Rural Museums network meeting 21/01/2020 and visit to Sain Ffagan Amgueddfa Werin Cymru – St Fagans National Museum of History
It was a lovely day, clear skies, cold but dry and sunny with no wind. Apparently Wales was breaking barometer records with readings of 1050.5 hectopascals (hPa) recorded not far away in Mumbles, the highest reading in the UK since 1957! The perfect conditions for a winter visit to what the leaflet still refers to as one of Europe’s leading open-air museums. The business of the day was a meeting of the Rural Museums Network, so the open-air experience was sadly limited but included a walk across some of the site taking in the new Gweithdy gallery and Llys Llywelyn the medieval prince’s hall.
Woodlands, gardens, Welsh rural buildings, animals and big outdoor play area were all in evidence all contributing to the desire to return for another visit.
We were looked after by Senior Curator Gareth Beech and treated to a personal tour of two of the three new galleries that have won the site Art Fund Museum of the Year 2019.
Life is… gallery deals with the social history stories that are so well supported by the museum’s collections. As a new gallery within the refurbished St Fagans main building it was clearly doing well for museum visits and organised learning trips alike.
Gweithdy gallery is some distance away from the main building and by all accounts does suffer somewhat in terms of visitor numbers as a result. Yet it is purpose built housing the gallery, plus the site’s second café, a small craft workshop room and an outdoor space used for blacksmith courses with portable furnaces. The gallery takes a different approach to items from the same core collection, dividing its areas up into the material used to make the item, or tools used with that process. This allows an interesting breakdown within the gallery each following a separate narrative, but telling the story of rural craft industry and life in Wales.
Rural Museums Network
The main point of the day was not of course visiting the museum, but attending the Rural Museums Network Seminar hosted by Chris Copp from Staffordshire. This was one of a number of regional events being held in order to keep the network going and to engage with collections of rural life in other museums. For the ice breaker we were each encouraged to outline our worst nightmare and consign it to ‘Room 101’ – everything from duplicate collections (over twenty seed drills from Shugborough) to woodworm were gleefully discarded and it got the group thinking.

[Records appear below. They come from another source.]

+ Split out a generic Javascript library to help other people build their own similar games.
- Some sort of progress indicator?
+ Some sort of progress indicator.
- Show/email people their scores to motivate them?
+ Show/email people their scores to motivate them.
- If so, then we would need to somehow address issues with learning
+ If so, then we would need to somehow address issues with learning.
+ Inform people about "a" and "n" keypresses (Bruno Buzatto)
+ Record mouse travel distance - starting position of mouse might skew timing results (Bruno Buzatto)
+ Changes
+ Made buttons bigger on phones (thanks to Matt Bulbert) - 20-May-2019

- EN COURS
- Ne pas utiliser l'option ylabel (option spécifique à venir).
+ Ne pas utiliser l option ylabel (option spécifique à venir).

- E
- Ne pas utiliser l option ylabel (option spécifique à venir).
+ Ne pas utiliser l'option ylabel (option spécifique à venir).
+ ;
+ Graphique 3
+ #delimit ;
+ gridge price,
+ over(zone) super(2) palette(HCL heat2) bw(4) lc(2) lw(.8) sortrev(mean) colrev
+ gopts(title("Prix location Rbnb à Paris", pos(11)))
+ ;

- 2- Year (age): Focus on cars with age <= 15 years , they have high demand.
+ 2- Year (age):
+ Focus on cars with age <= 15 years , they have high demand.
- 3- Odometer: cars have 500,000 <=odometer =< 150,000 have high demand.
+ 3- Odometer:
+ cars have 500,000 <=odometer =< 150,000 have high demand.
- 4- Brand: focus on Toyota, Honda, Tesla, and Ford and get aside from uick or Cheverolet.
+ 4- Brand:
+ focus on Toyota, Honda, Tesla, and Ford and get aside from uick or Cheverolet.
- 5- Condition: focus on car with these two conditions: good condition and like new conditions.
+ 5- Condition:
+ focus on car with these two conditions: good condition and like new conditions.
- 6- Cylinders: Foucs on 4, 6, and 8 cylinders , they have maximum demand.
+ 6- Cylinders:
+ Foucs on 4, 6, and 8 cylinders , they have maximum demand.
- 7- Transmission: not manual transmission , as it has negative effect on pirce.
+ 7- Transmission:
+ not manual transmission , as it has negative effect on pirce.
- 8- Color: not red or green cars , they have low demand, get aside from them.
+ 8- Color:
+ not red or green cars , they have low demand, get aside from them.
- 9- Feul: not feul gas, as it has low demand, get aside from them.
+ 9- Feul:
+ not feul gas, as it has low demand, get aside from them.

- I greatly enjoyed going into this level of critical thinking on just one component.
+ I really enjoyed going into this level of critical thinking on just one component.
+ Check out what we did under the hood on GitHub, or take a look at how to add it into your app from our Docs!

As my first encounter with the network I found the general introduction, the items on collections and contemporary issues, and the routes for further information and support a revelation. Certainly if the North West meeting at the Kendal Museum of Lakeland Life had gone ahead I would have attended that and perhaps made some more local contacts. On the other hand the discussions, the people and the venue made this trip very worthwhile.
The problem
With increased pressures on our services Lancashire County Council are being forced to consider all options and our chosen route forward involves a full collections review. Like many other services our collections date back to local authority reorganisation in the early 70s. Some pre-existing collections came to us, but the vast majority is material collected over the past fifty years. Inevitably the temptation is to try to ‘save’ too much, not only of our main industries of cotton and coal, but also of farming, craft and rural life which were also a vital part of our story. National Museum Wales approach at St Fagans of collecting the buildings within which these crafts and industries flourished is out of our reach – so what to do?
The solution
In order to conduct a collections review a number of very important factors need to be present. One of which is to know and understand your collections in a wider context. Imagine my relief on discovering at the Rural Museums Network that curators across the country, including many of my predecessors in Lancashire, had been sporadically contributing to a dataset dedicated to what is referred to as the Distributed National Collection. An understanding of the existence of this alone was well worth the effort to make the trip, the tour of such an excellent and interesting venue on top of that was a bonus.
The support
I am now hoping that back in the day job I will find help, support and information from this network. The optimism of the late 70s and 80s when it was just a matter of time before we would use all of our collections, including recreating every kind of craft workshop, evaporated long ago. Our own efforts to create a rural life museum in Lancashire failed at least thirty years ago now. As the collections review rolls towards our rural and craft industry collections, and I am considering what to do with the entire contents of a blacksmiths or brush makers workshop, twelve different but essentially similar ploughs, and the endless catalogue of agricultural hand tools, I will at least have colleagues to call on.
Philip Butler – Curator Lancashire County Council
Before finding my ideal job as Curator of Industry and Technology for Lancashire County Council Museums Service I looked after industrial collections for Derby, Nottingham, and Wigan and managed a number of museum sites. Now I look after the Designated collection of the Lancashire textile industry including Helmshore Mills and Queen Street Mill textile museums, and the wider Lancashire collection. I also advise maritime museums at Fleetwood and Lancaster and the Ribble Steam Railway in Preston.